Polisi Pamong Praja pertama kali dibentuk di Daerah Istimewa Yogyakarta dengan nama Detasemen Polisi Penjaga Kapanewon. Namun demikian tidak sampai sebulan berdasarkan Perintah Jawatan Praja Daerah Istimewa Yogyakarta Nomor 2 Tahun 1948 tanggal 10 November 1948, nama Detasemen Polisi Penjaga Kapanewon dirubah menjadi Detasemen Polisi Pamong Praja.

Seiring situasi dan perkembangan kehidupan berbangsa dan bernegara pada saat itu, Pemerintah memandang perlu adanya antisipasi terhadap segala macam tantangan yang bermuara pada terancamnya ketertiban umum dan ketenteraman masyarakat. Sehingga pada tanggal 3 Maret 1950, Menteri Dalam Negeri menetapkan Surat Keputusan Nomor UR 32/2/21 tentang Perubahan Nama Detasemen Polisi Pamong Praja Menjadi Satuan Polisi Pamong Praja. Berdasarkan Surat Keputusan tersebut peringatan Hari Ulang Tahun Satuan Polisi Pamong Praja diperingati setiap tanggal 3 Maret.

Pada Tahun 1960, dimulai pembentukan Kesatuan Polisi Pamong Praja di luar Jawa dan Madura, dengan dukungan para petinggi militer/Angkatan Perang.

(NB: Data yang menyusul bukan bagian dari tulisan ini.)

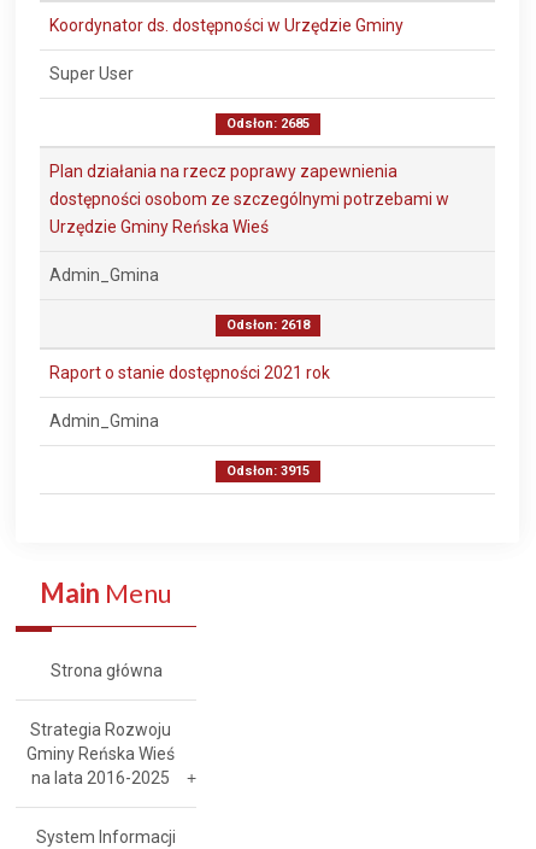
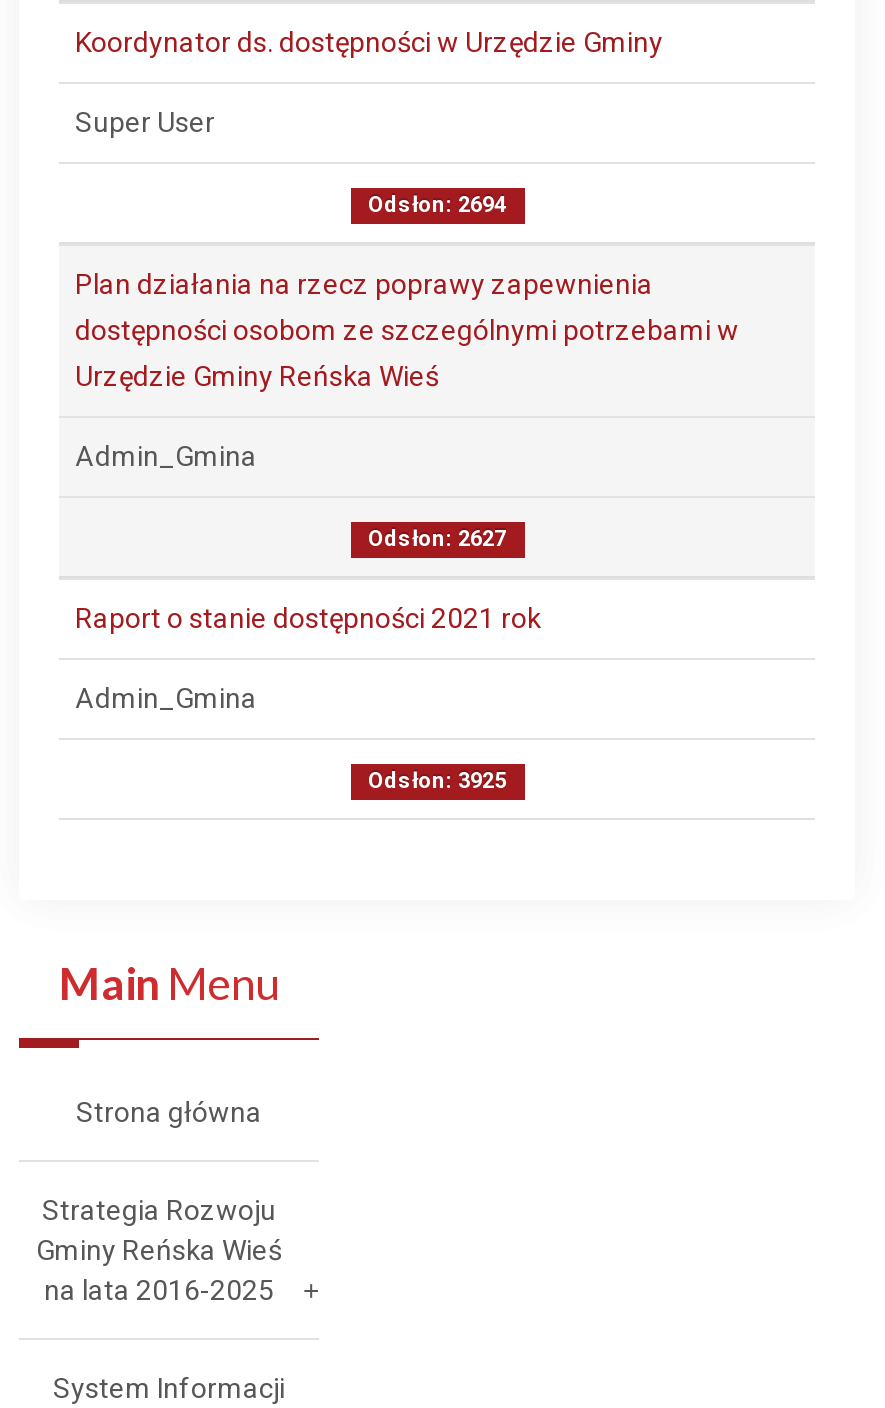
[226,116,309,131] Odsłon: 2685 -> [368,192,506,218] Odsłon: 2694
[226,317,309,333] Odsłon: 2618 -> [368,526,506,552] Odsłon: 2627
[226,463,309,479] Odsłon: 3915 -> [368,768,506,794] Odsłon: 3925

Tahun 1962 namanya berubah menjadi Kesatuan Pagar Baya untuk membedakan dari korps Kepolisian Negara seperti dimaksud dalam UU No 13/1961 tentang Pokok-pokok Kepolisian.

Tahun 1963 berubah nama lagi menjadi Kesatuan Pagar Praja. Istilah Satpol PP mulai terkenal sejak pemberlakuan Undang-Undang Nomor 5 Tahun 1974 tentang Pokok-pokok Pemerintahan di Daerah. Pada Pasal 86 (1) disebutkan, Satpol PP merupakan perangkat wilayah yang melaksanakan tugas dekonsentrasi.

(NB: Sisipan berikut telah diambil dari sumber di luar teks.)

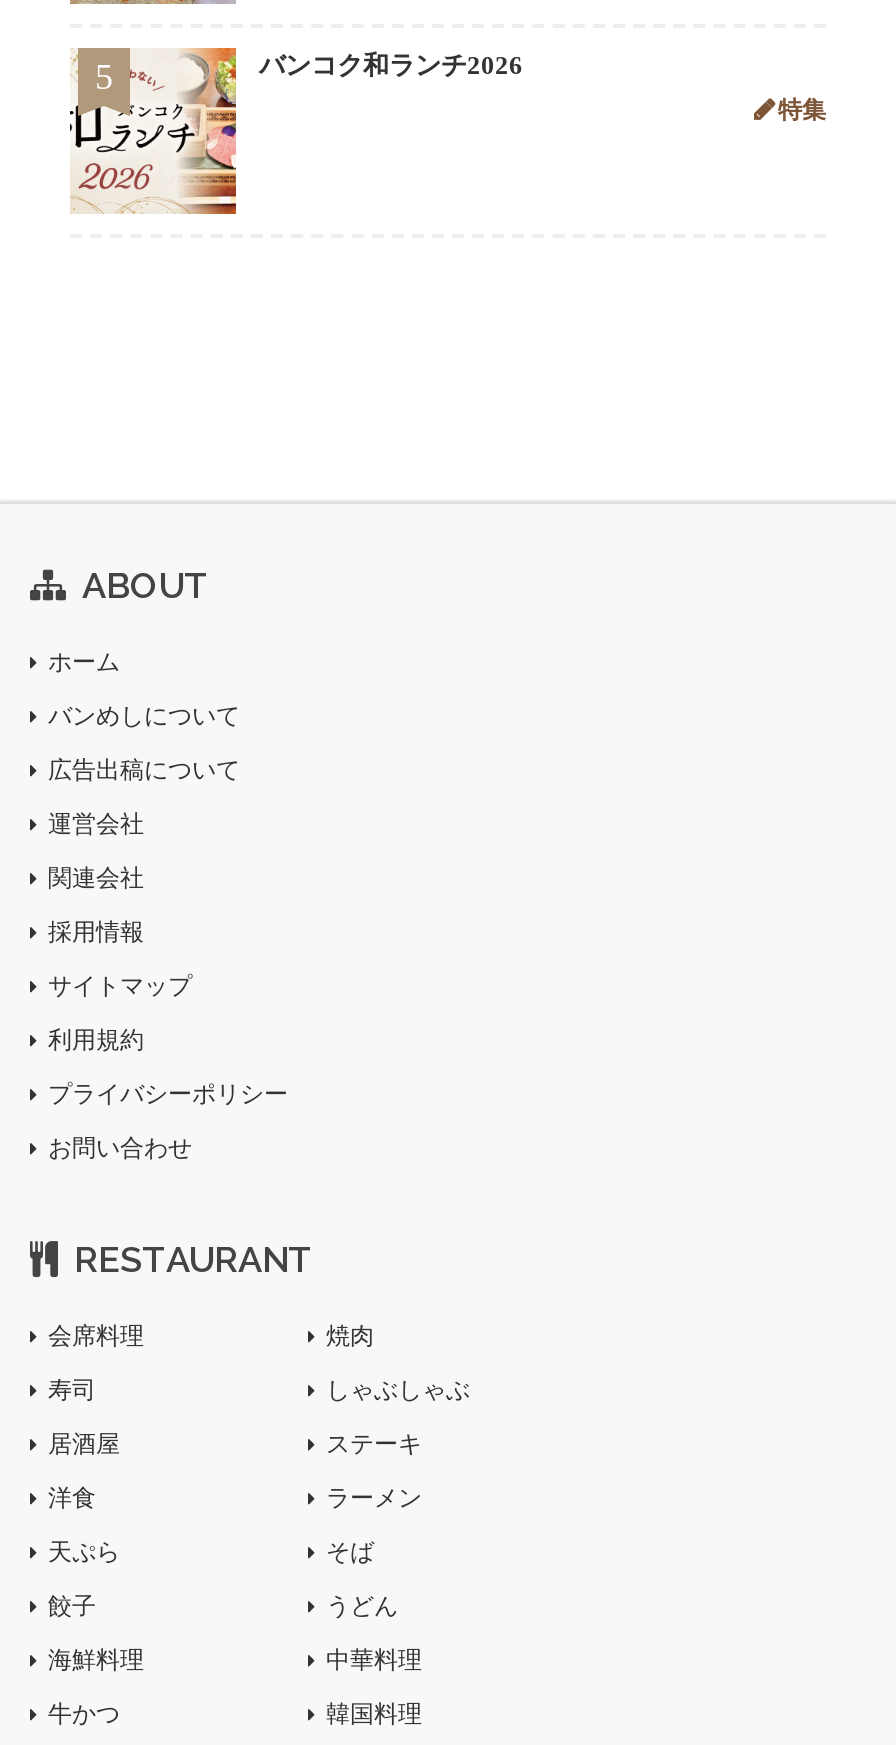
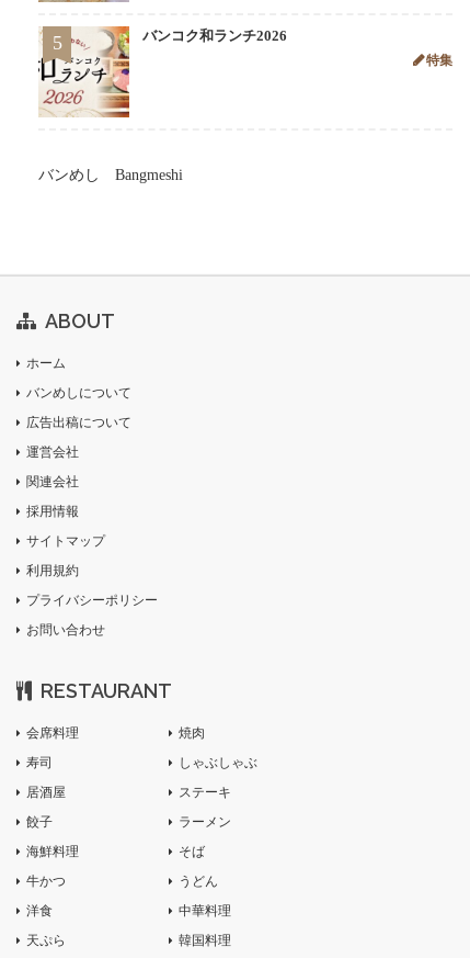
none -> [38,167,183,184] バンめし Bangmeshi
moved [48,1485,120,1567] -> [26,904,66,949]: 洋食 | 天ぷら
moved [48,1593,144,1729] -> [26,815,79,889]: 餃子 | 海鮮料理 | 牛かつ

Pasca reformasi, keberadaan Satpol PP diatur dalam Undang-Undang Nomor 22 Tahun 1999 yang kemudian direvisi menjadi Undang-Undang Nomor 32 Tahun 2004 tentang Pemerintahan Daerah. Dalam Pasal 148 Undang-Undang Nomor 32 Tahun 2004 disebutkan, Polisi Pamong Praja adalah perangkat pemerintah daerah dengan tugas pokok menegakkan Perda, menyelenggarakan ketertiban umum dan ketenteraman masyarakat sebagai pelaksanaan tugas desentralisasi.

Saat ini, ketentuan mengenai pembentukan dan keberadaan Satpol PP termaktub dalam Undang-Undang Nomor 23 Tahun 2014 tentang Pemerintahan Daerah. Dari amanah Undang-Undang tersebut, keberadaan Satpol PP untuk melaksanakan tugas wajib yang berkaitan dengan pelayanan dasar bidang ketentraman, ketertiban umum dan perlindungan masyarakat.

Pasal 255 Ayat (1) Undang-Undang Nomor 23 Tahun 2014 tentang Pemerintah Daerah, Satpol PP dibentuk untuk menegakkan Perda dan Perkada, menyelenggarakan ketertiban umum dan ketenteraman, serta menyelenggarakan pelindungan masyarakat. Dari ketentuan terakhir ini, jelas bahwa keberadaan dan kedudukan dalam pembentukan Satpol PP adalah untuk membantu Kepala Daerah dalam menegakkan Perda dan Perkada, menjaga ketentraman dan ketertiban umum, serta perlindungan masyarakat.